Now it was Traynor’s turn to look both baffled and curious, insofar as his bland face could register those reactions. Frank Harcourt gave a brief account of Flask’s death and the reason for the apprehending of Helen Ansell. He described the strange delivery of the cardboard box with the knife to the police station. He hinted at a plethora of suspects but also that an arrest could not be far off. Then he mentioned that Flask was a medium.

‘What! Why didn’t you say so at first, Superintendent?’

‘It did not seem relevant, Inspector. I was not aware that your own case was connected to a medium. Besides, yours took his own life while Flask had his taken from him.’

‘A coincidence, no doubt,’ said William Traynor, ‘but unsettling as coincidences may sometimes be.’

‘What are you going to do? Do you intend to alert the Ansells to their danger?’

‘Yes. I will require you to call on the resources of the Durham force to, ah, keep an eye on them. And we will need to be on the lookout for Dr Tony. I have a likeness of him.’

Traynor unfastened his portmanteau and drew out a sheaf of papers, one of which he passed to Harcourt. The Superintendent looked at a drawing of a thin-faced man in late middle-age. His face was creased with lines and the police artist had put a malicious glint in his eyes.

‘It was George Forester who provided most of the detail for that,’ said Traynor, ‘but we also called on Smight’s sister for confirmation. Her position is more serious than Forester’s and we may charge her as an accessory. Doctor Smight has a sallow complexion to the point of yellowness. He is about six feet tall and he is thin. Few of these addicts waste their time in eating, you know, Superintendent. You must distribute that picture and the other facts I’ve mentioned to all the men in the city force. How many constables have you?’

‘Sixty-five for the city and the surrounding area.’

‘Good. You should take personal charge of passing on these details, although I would like to be able to attend when you do. But every constable should know that this is a dangerous man, one we suspect is already responsible for two deaths and one who is on a quest for more victims in Durham.’

‘Of course,’ said Harcourt, slightly irritated that the Yard man was telling him how to do his job. He said, ‘Shouldn’t we be distributing this picture to the newspapers.’
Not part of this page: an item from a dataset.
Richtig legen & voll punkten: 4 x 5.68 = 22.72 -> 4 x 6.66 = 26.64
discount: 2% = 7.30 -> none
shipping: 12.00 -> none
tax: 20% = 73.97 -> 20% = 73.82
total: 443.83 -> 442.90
‘No,’ said Traynor firmly. ‘I do not want Smight alerted to the fact that we are looking for him. He will only go to ground. Besides, in my experience, if you provide a picture of a wanted man for the public to pore over, you receive a hundred false sightings for anything genuine.’

‘Very well.’

‘Next we should call on Mr and Mrs Ansell and alert them to their, ah, predicament. And tonight I will take up your most kind offer of accommodation.’
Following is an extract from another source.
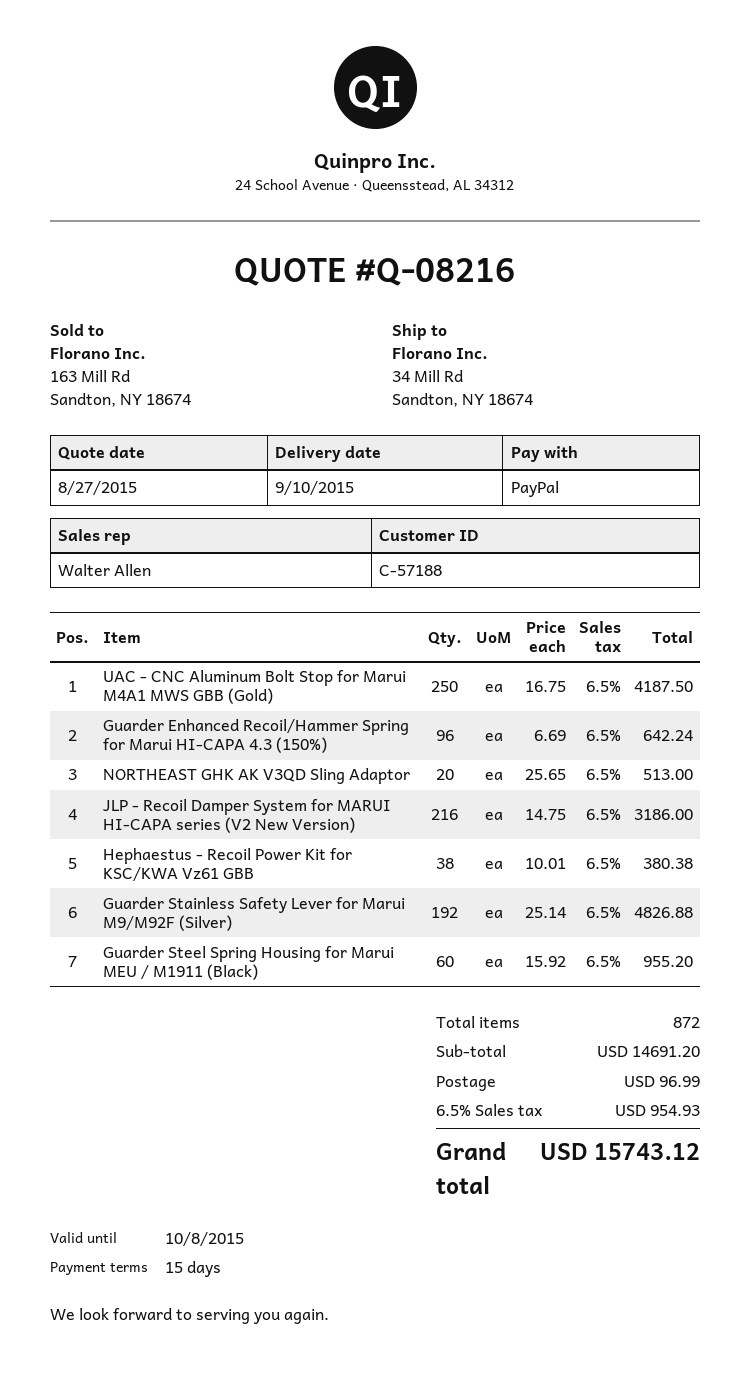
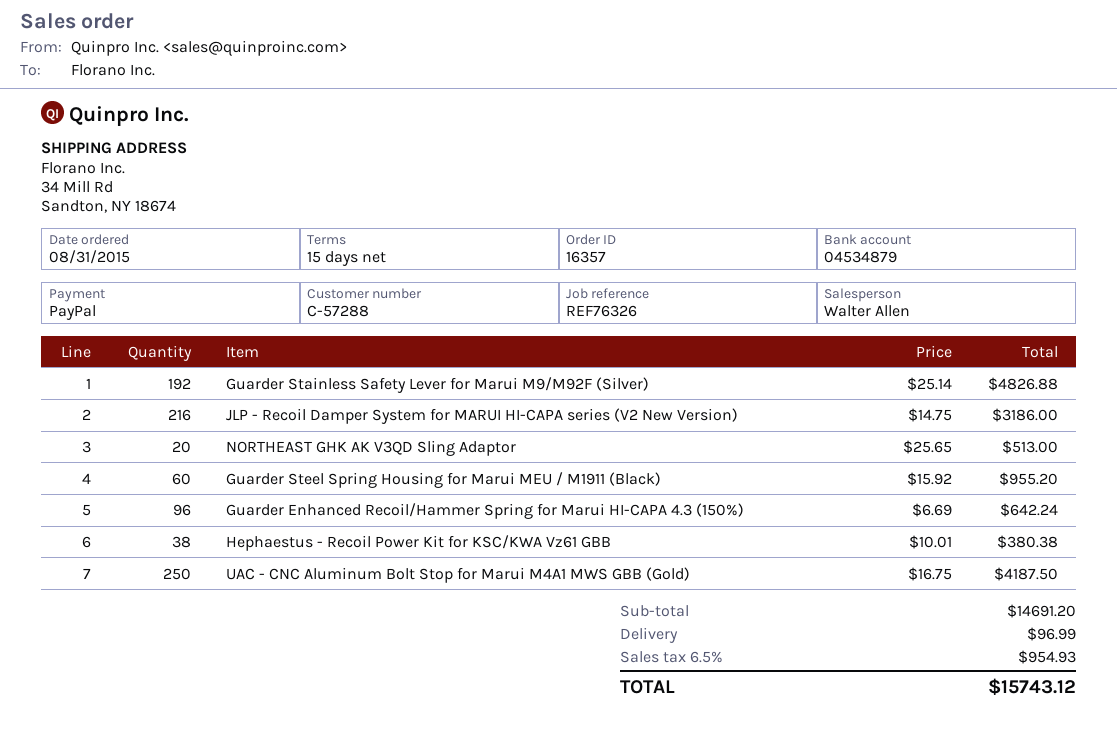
customer number: C-57188 -> C-57288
Harcourt summoned Humphries to take Traynor’s portmanteau direct to his house in Hallgarth Street. He instructed the constable to inform his wife that they were expecting an important visitor from Great Scotland Yard. Then he and Traynor went to Julia Howlett’s house in the South Bailey, only to find that neither Tom nor Helen was there. They had apparently gone to the County Hotel.

The police officers did not want to cause alarm by mentioning the reason for their visit or even hinting at the existence of ‘Doctor Tony’, but Harcourt – prompted by the Inspector – did tell the housekeeper to check on the locks and bolts and shutters. He said that there was a particularly skilful housebreaker at large. This was the story the men had agreed on beforehand.